Work instructions »
Using the data below, restate exactly every line from the one with "html: <div>нувся. Він" up to and including the one with "none -> <div>мить". No picture belongs in it.

Provided entries START

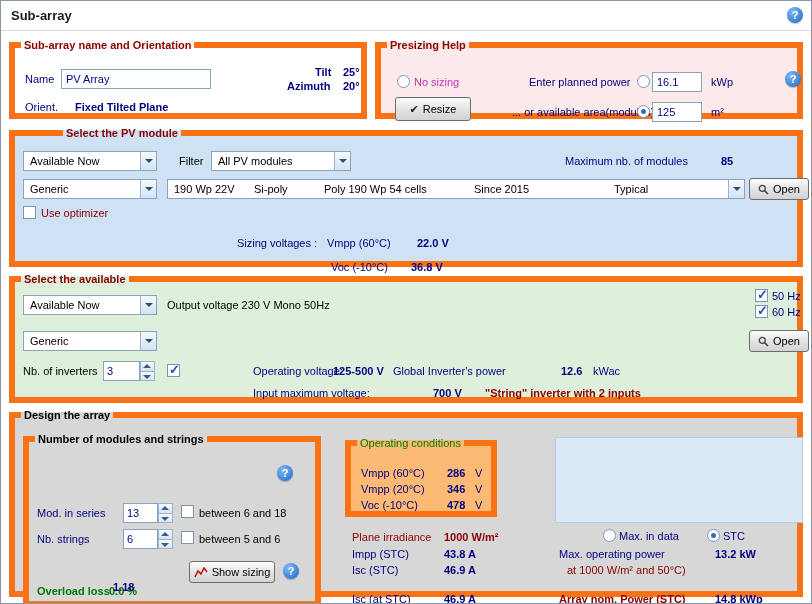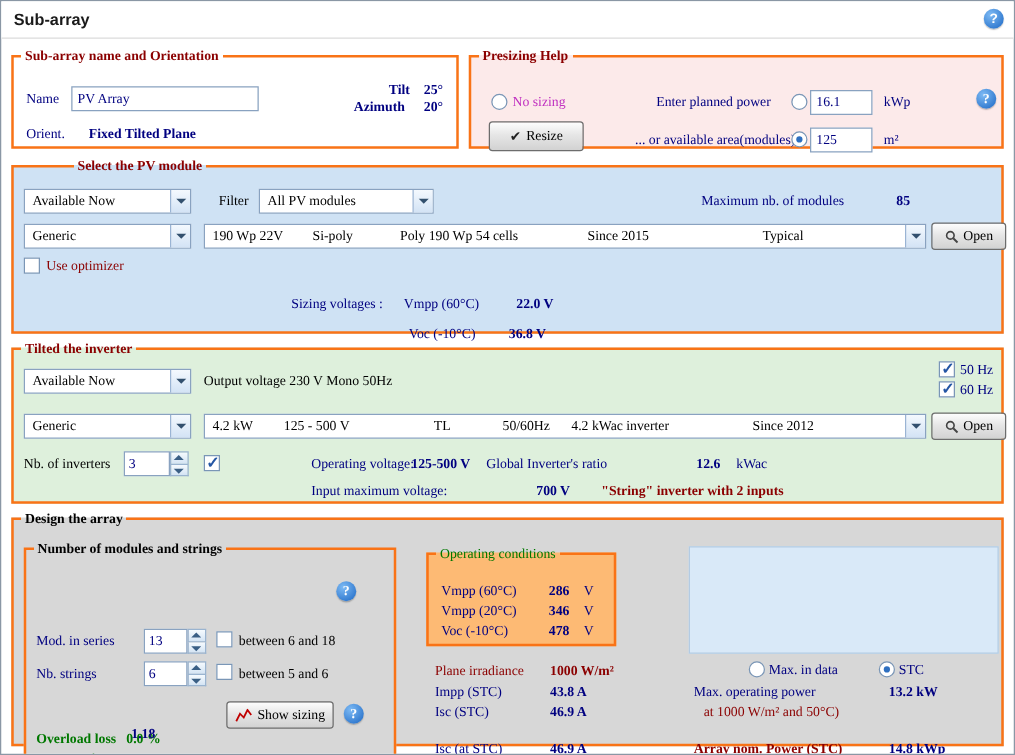"Sub-array name and Orientation" fieldset { border: 2px solid #f97316 -> 6px solid #f97316; font-family: Liberation Serif, serif -> none }
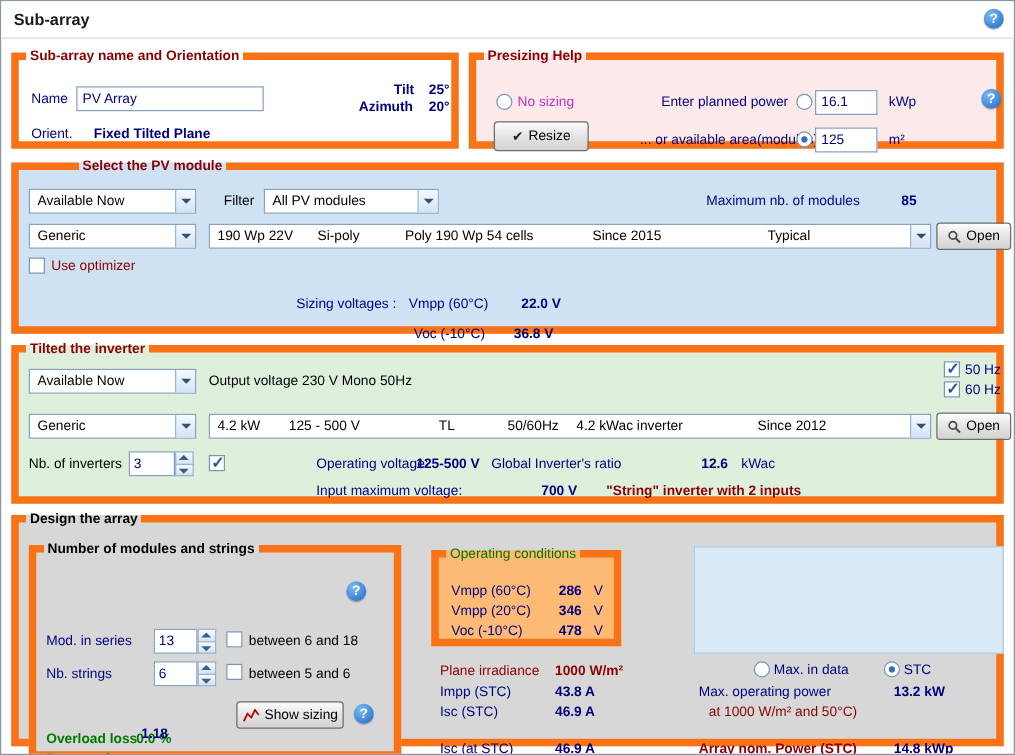"Tilted the inverter" legend { text: Tilted the inverter -> Select the available }
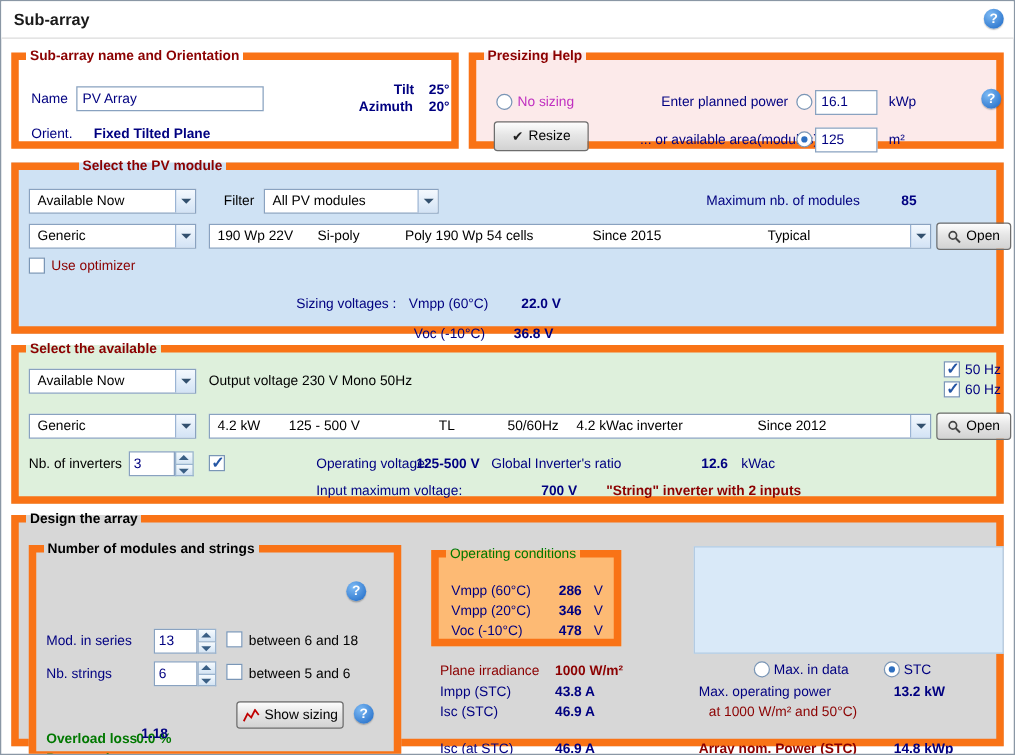"4.2 kW" div.combo { html: <div> <span> <span>4.2 kW</span> <span>125 - 500 V</span> <span>TL</span> <span>50/60Hz</span> <span>4.2 kWac inverter</span> <span>Since 2012</span> </span> <span></span> </div> -> none }
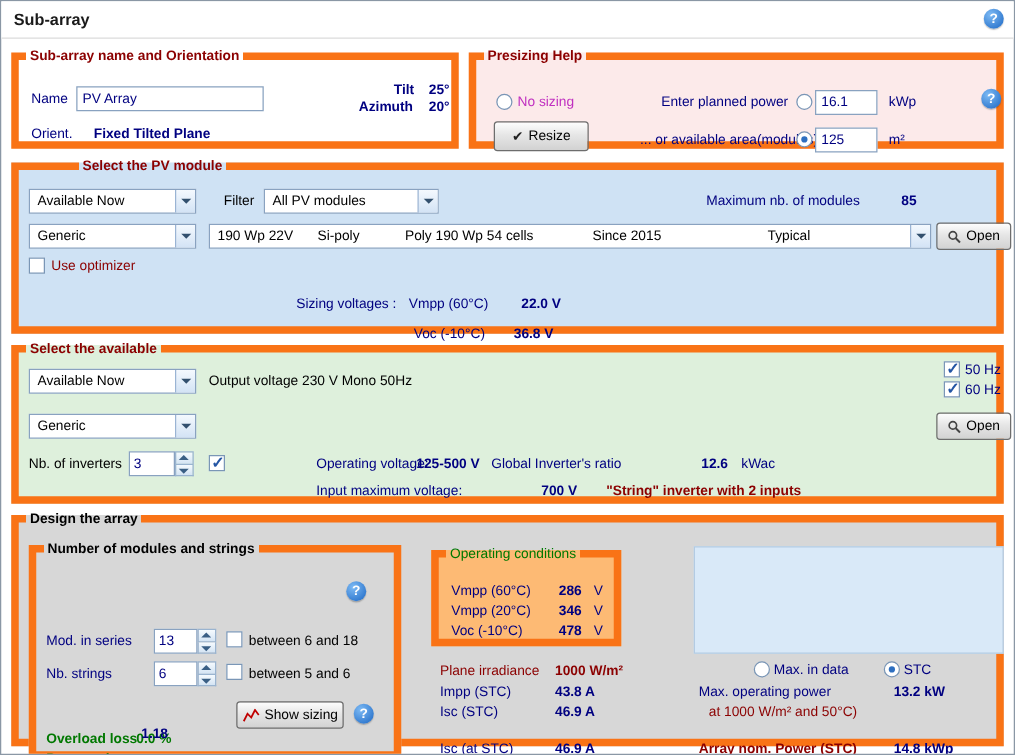"Global Inverter's ratio" span.lbl { text: ratio -> power }
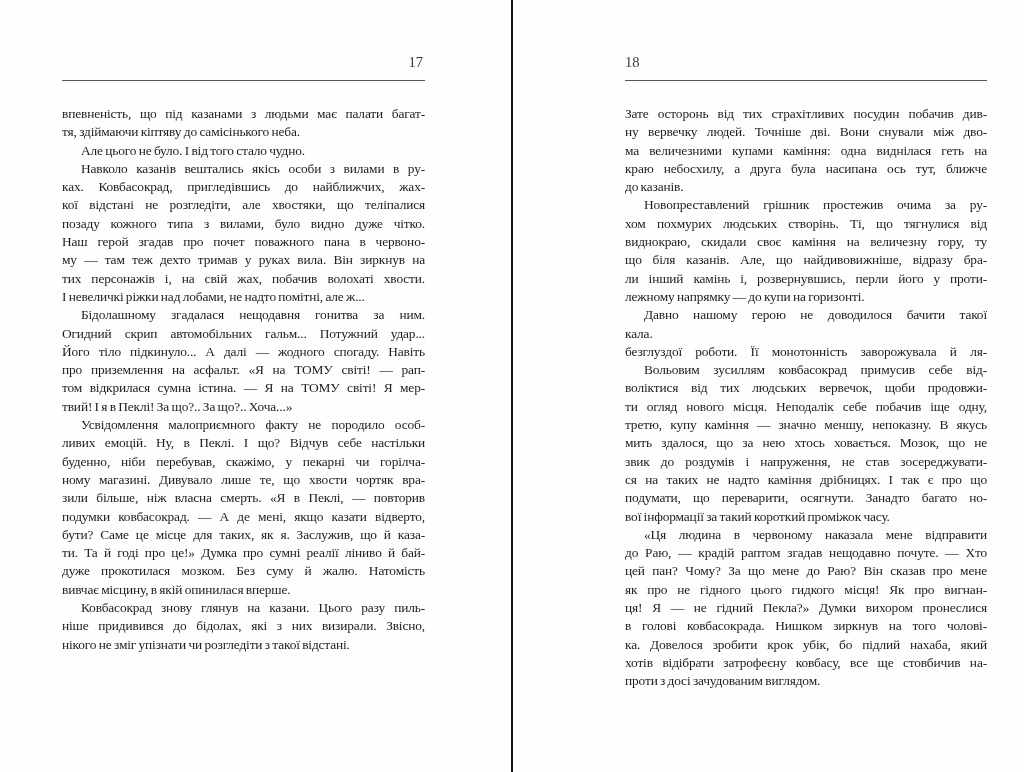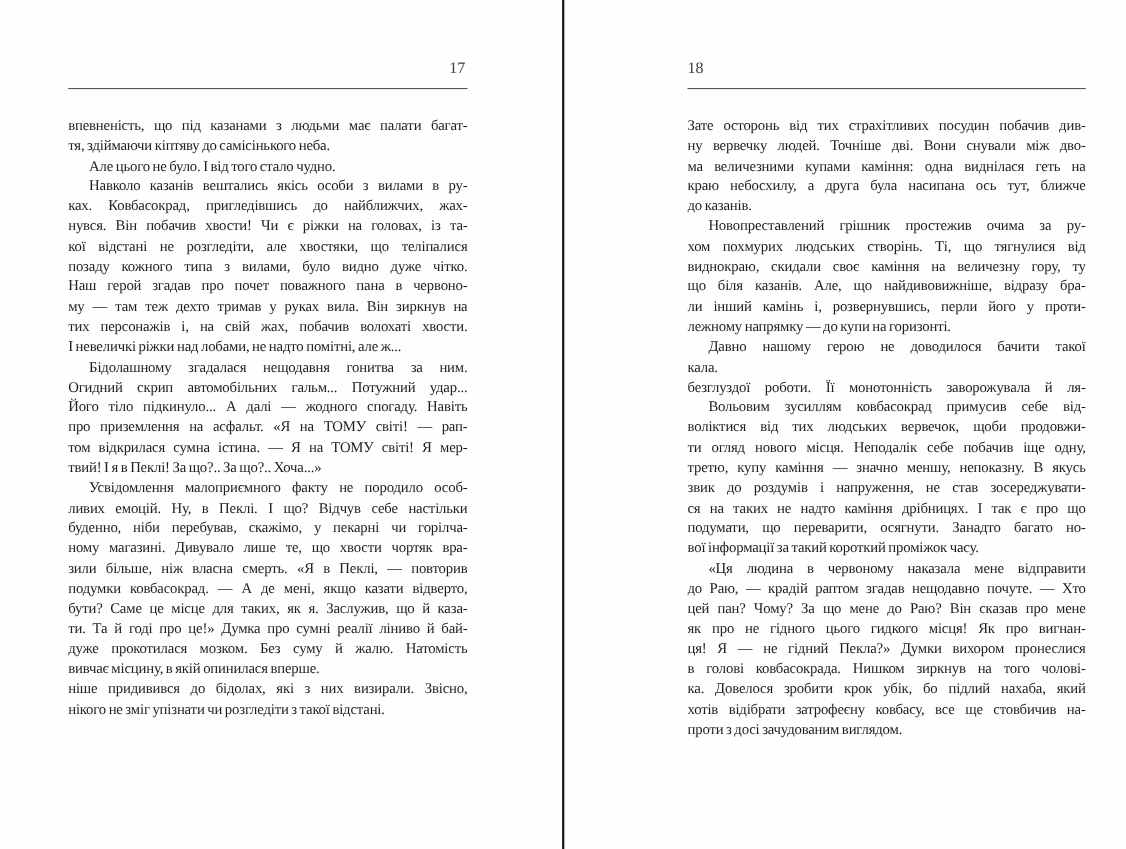"нувся. Він побачив хвости! Чи" div.line { html: <div>нувся. Він побачив хвости! Чи є ріжки на головах, із та-</div> -> none }
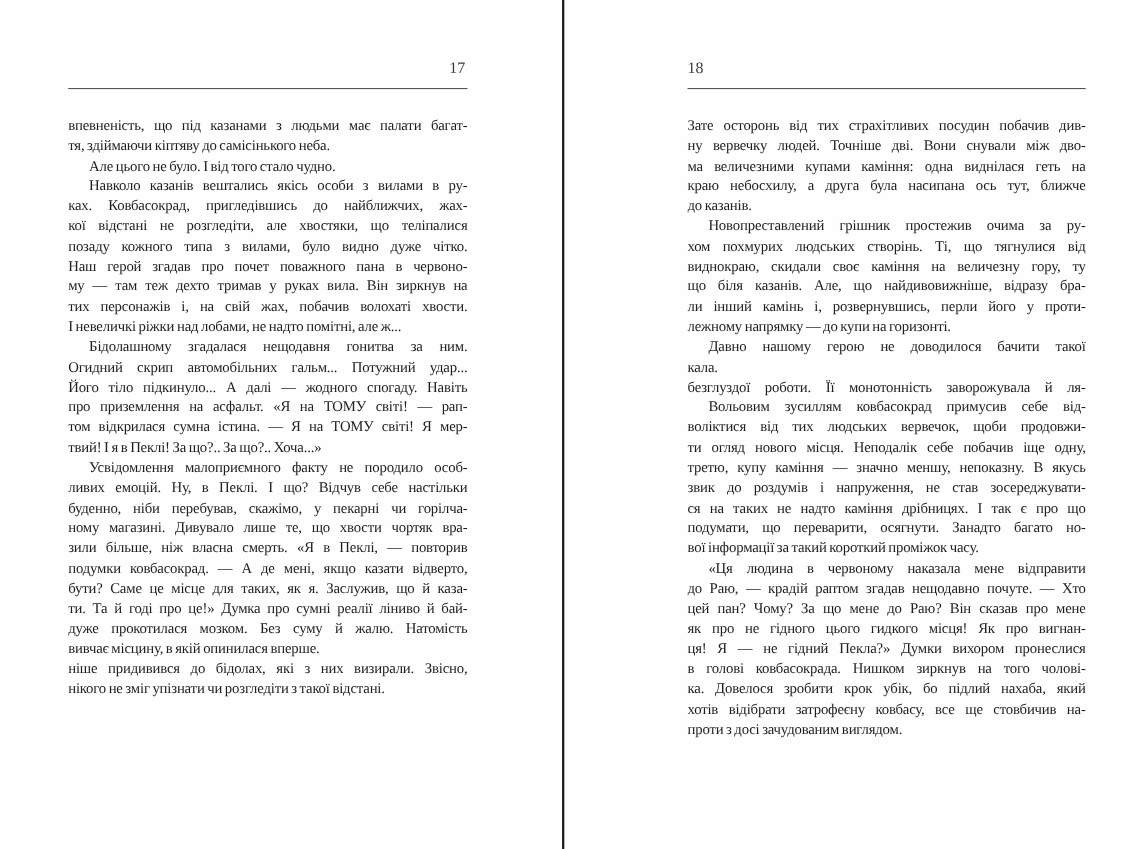"мить здалося, що за нею" div.line { html: none -> <div>мить здалося, що за нею хтось ховається. Мозок, що не</div> }
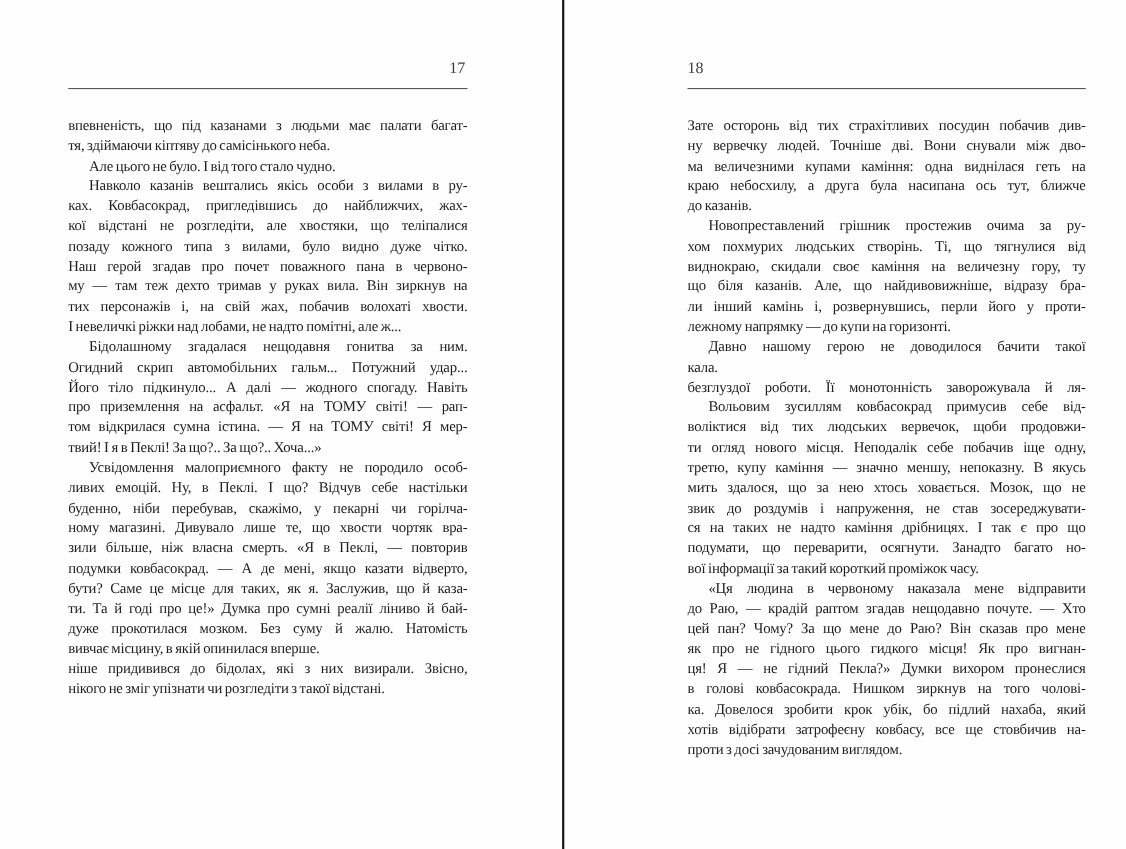"Ковбасокрад знову глянув на казани." div.line { html: none -> <div>Ковбасокрад знову глянув на казани. Цього разу пиль-</div> }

Provided entries END

Result below »
"нувся. Він побачив хвости! Чи" div.line { html: <div>нувся. Він побачив хвости! Чи є ріжки на головах, із та-</div> -> none }
"мить здалося, що за нею" div.line { html: none -> <div>мить здалося, що за нею хтось ховається. Мозок, що не</div> }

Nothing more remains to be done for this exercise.